**Record set**
------------------------------
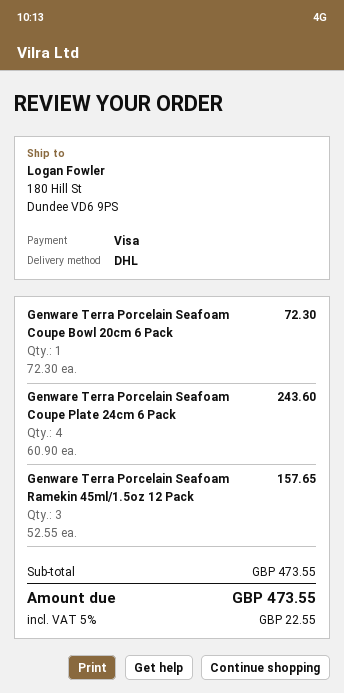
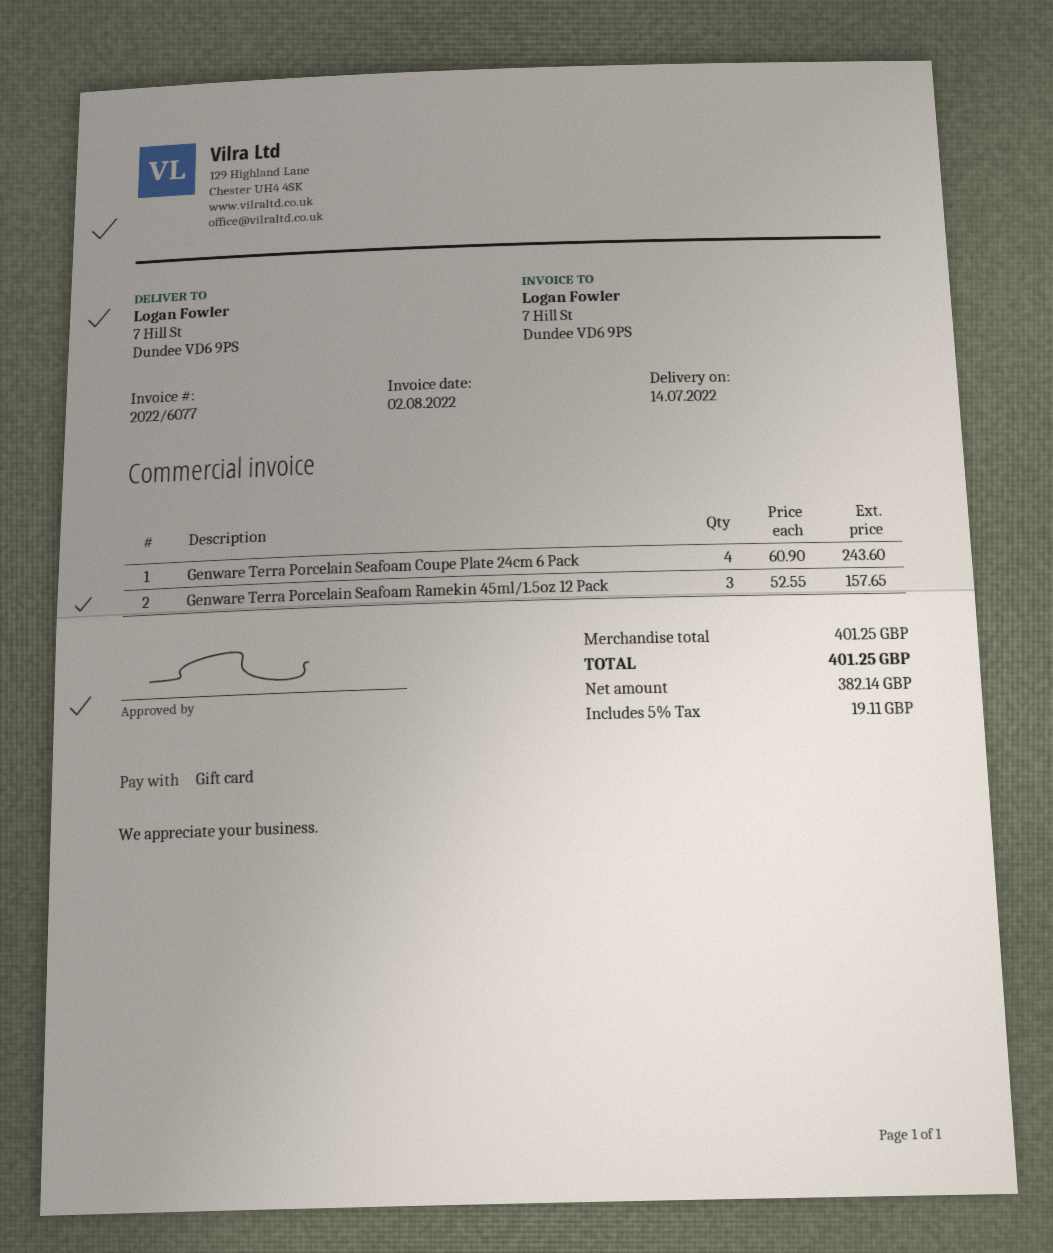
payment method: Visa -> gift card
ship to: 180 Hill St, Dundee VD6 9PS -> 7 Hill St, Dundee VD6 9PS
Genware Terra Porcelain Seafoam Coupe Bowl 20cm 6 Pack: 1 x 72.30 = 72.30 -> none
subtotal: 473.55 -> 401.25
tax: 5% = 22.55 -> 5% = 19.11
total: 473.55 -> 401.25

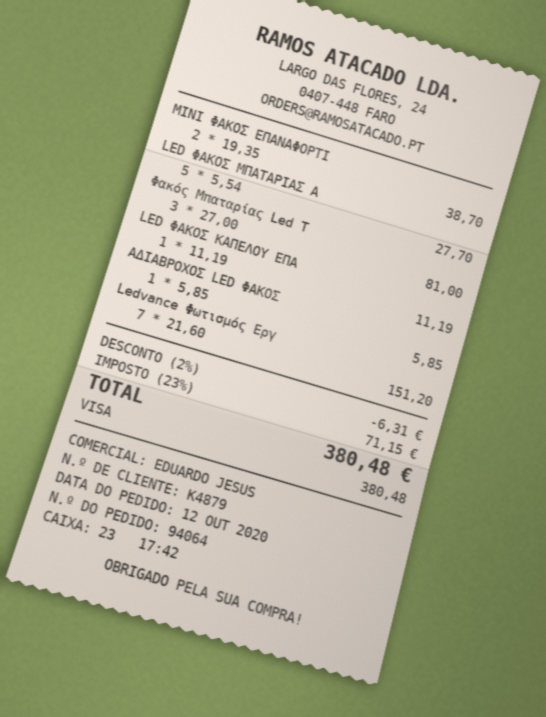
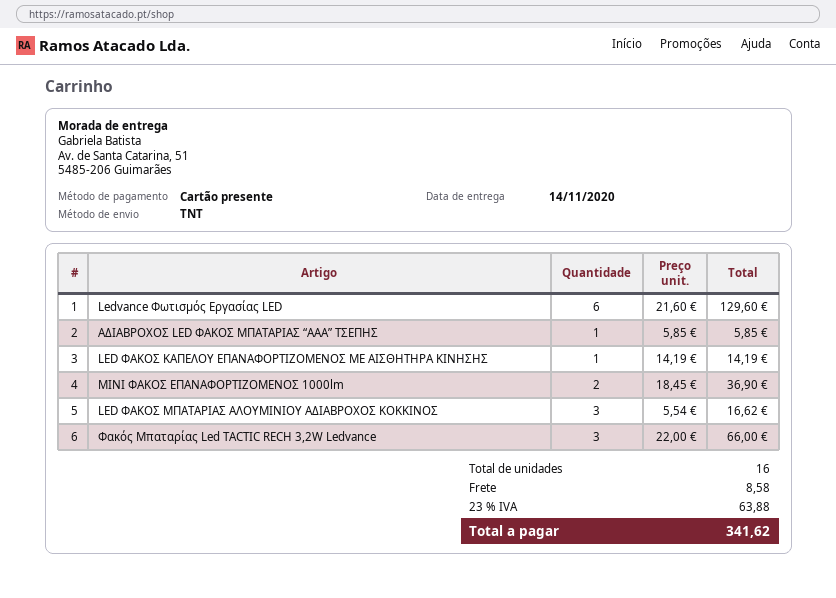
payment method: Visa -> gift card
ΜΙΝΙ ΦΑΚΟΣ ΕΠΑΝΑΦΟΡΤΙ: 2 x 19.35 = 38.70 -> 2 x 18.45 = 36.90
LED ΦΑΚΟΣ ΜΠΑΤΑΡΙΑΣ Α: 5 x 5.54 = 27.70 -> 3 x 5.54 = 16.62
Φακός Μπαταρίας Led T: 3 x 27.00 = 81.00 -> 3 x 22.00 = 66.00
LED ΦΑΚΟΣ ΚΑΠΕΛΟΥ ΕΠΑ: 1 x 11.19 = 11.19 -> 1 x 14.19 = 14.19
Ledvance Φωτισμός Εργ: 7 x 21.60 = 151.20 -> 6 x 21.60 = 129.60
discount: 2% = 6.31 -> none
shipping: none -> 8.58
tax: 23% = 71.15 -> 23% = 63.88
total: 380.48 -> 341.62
------------------------------
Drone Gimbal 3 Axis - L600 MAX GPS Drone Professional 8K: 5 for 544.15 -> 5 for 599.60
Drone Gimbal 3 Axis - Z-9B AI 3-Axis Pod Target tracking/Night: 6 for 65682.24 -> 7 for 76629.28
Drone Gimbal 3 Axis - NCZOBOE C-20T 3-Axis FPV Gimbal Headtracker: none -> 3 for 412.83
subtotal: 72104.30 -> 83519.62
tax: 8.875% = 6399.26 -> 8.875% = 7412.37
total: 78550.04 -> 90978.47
------------------------------
**Try it**
In the records above, find the line containing "subtotal: 473.55 -> 401.25" and the line containing "LED ΦΑΚΟΣ ΜΠΑΤΑΡΙΑΣ", then give both of them again word for word along with every line between. Omit any pictures.

**Exercise answer**
subtotal: 473.55 -> 401.25
tax: 5% = 22.55 -> 5% = 19.11
total: 473.55 -> 401.25

payment method: Visa -> gift card
ΜΙΝΙ ΦΑΚΟΣ ΕΠΑΝΑΦΟΡΤΙ: 2 x 19.35 = 38.70 -> 2 x 18.45 = 36.90
LED ΦΑΚΟΣ ΜΠΑΤΑΡΙΑΣ Α: 5 x 5.54 = 27.70 -> 3 x 5.54 = 16.62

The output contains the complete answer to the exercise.